Las víctimas de Gaza son conscientes de que la población mundial las observa desde lejos. Saben también, como todos, que nadie irá a salvarlos, que un huracán de silencio los mantendrá ocultos en los sótanos de la humanidad. Saben, ni duda cabe, que morirán de inanición o por el fuego israelí y que las respuestas que buscan en el cielo caerán como misiles. Para nosotros, los que cobardemente respiramos y miramos de reojo, los que nos escandalizamos con moderación y dormimos a pierna suelta porque las bombas caen siempre lejos, esa certeza del fin es, dolorosamente, el espejo del oprobio de ser humanos. Puede que nuestra moral occidental, más pronto que tarde, tenga que reconocer, como escribió G. Anders, que “las éticas religiosas y filosóficas que han existido hasta ahora se han vuelto, sin excepción, completamente obsoletas; ellas estallaron con la bomba en Hiroshima y fueron exterminadas con las víctimas en Auschwitz”. Y en Gaza.

El infierno tiene sus cifras: casi todos los hogares destruidos, prácticamente toda la población desplazada, miles de niños asesinados, decenas de miles de personas muertas, cientos de miles en estado de hambruna.

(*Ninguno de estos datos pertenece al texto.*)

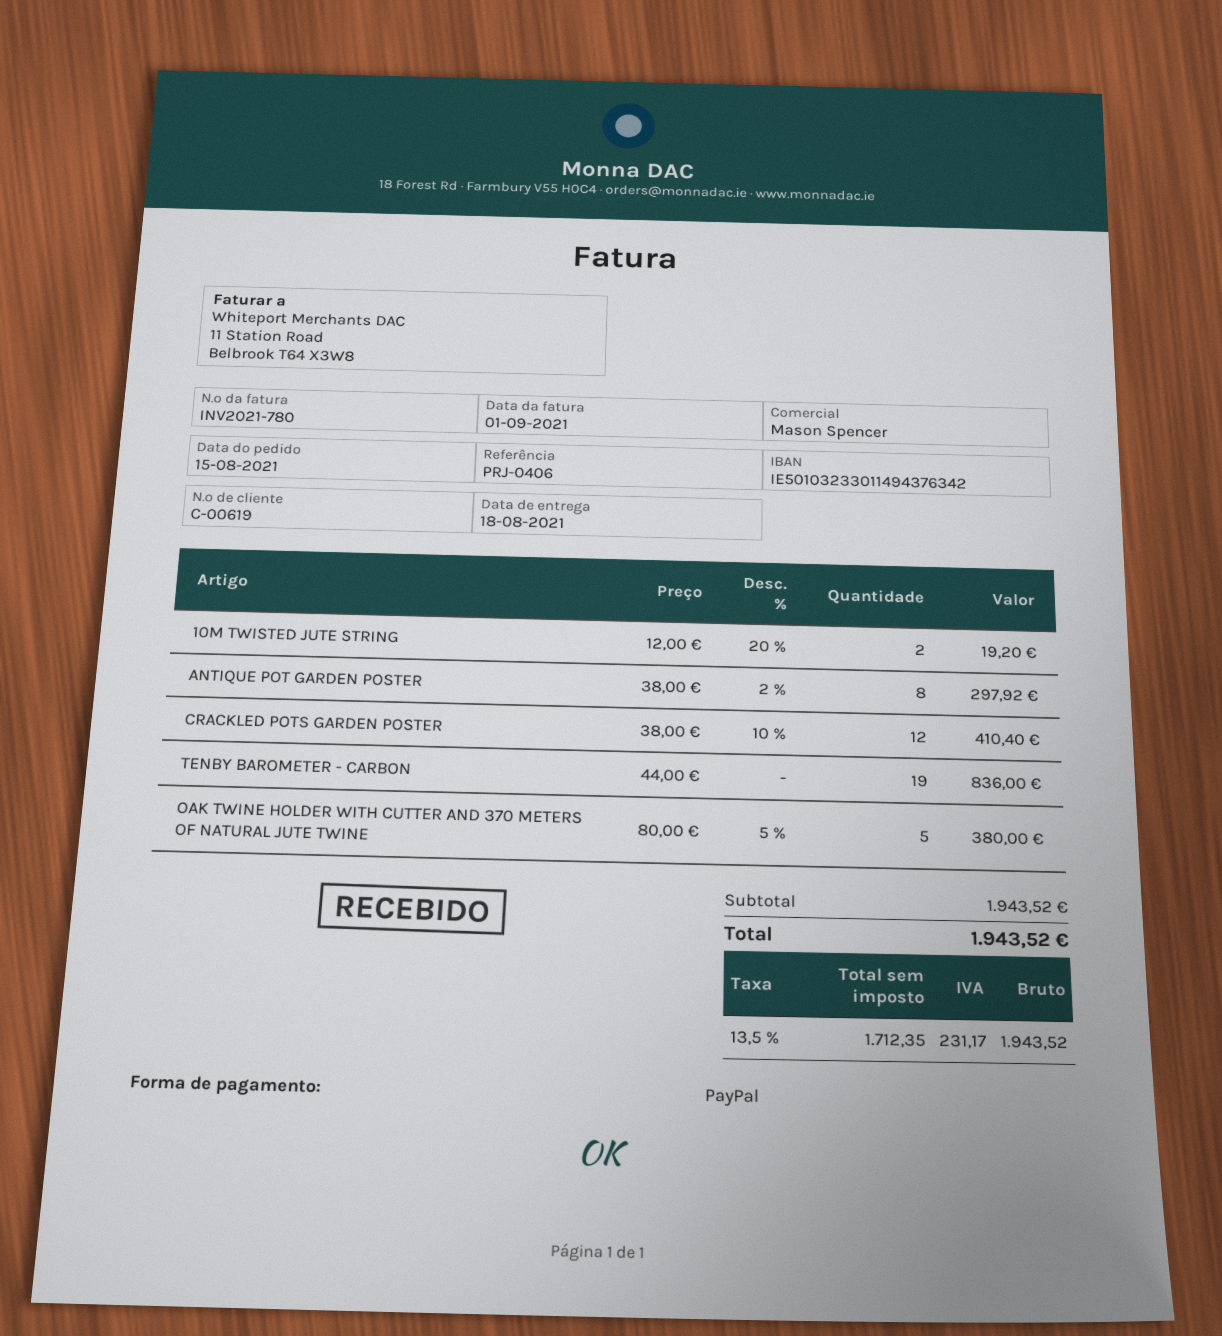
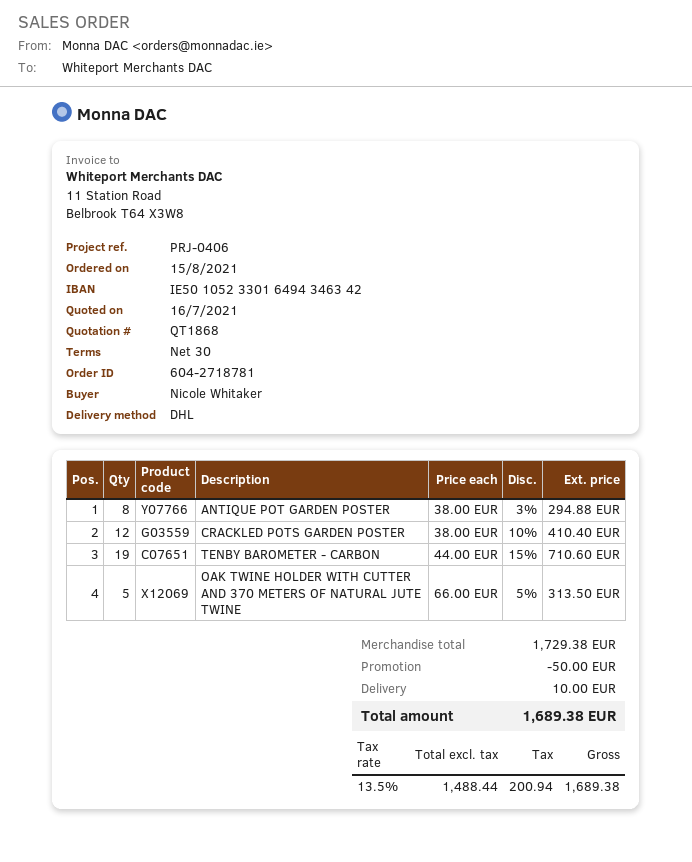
bank account: IE50103233011494376342 -> IE50105233016494346342
10M TWISTED JUTE STRING: 2 x 12.00 - 20% = 19.20 -> none
ANTIQUE POT GARDEN POSTER: 8 x 38.00 - 2% = 297.92 -> 8 x 38.00 - 3% = 294.88
TENBY BAROMETER - CARBON: 19 x 44.00 = 836.00 -> 19 x 44.00 - 15% = 710.60
OAK TWINE HOLDER WITH CUTTER AND 370 METERS OF NATURAL JUTE TWINE: 5 x 80.00 - 5% = 380.00 -> 5 x 66.00 - 5% = 313.50
subtotal: 1943.52 -> 1729.38
discount: none -> 50.00
shipping: none -> 10.00
net: 1712.35 -> 1488.44
tax: 13.5% = 231.17 -> 13.5% = 200.94
total: 1943.52 -> 1689.38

Más allá de la semántica del color y la forma, reconocemos en esa textura de tinieblas el gesto pendular del siglo: que la vida ya no significa nada. Si acercamos el oído escucharemos el ruido de los huesos que se rompen, los nervios que se disuelven, los órganos que ya no se acomodan al cuerpo, el cerebro que estalla, el alma que sobra.

¿Acaso se puede hacer otra lectura de este turbador reflejo de nuestro ser? Ante un espectador inalterable, un Clov paralizado y penoso, resuena el eco sombrío de un profético Hamm de los tiempos que corren: “Un día te dirás, Estoy cansado, voy a sentarme, y te sentarás. Luego te dirás, Tengo hambre, voy a levantarme y hacerme la comida. Pero no te levantarás. Te dirás, No debí sentarme, pero ya que me he sentado permaneceré sentado un poco más, luego me levantaré y me haré la comida. Pero no te levantarás ni te harás la comida. (Pausa.) Mirarás un momento la pared, luego te dirás, Voy a cerrar los ojos, quizá duerma un poco, después todo irá mejor, y los cerrarás. Y cuando los abras ya no habrá más pared. (Pausa.) Lo infinito del vacío te rodeará, los muertos de todos los tiempos, resucitados, no lo llenarán, y estarás allí como una piedrecita en medio de la estepa. (Pausa.) Sí, un día sabrás lo que es eso, serás como yo, salvo que tú no tendrás a nadie, porque no te habrás apiadado de nadie y porque ya no habrá nadie de quien apiadarse” (S. Beckett).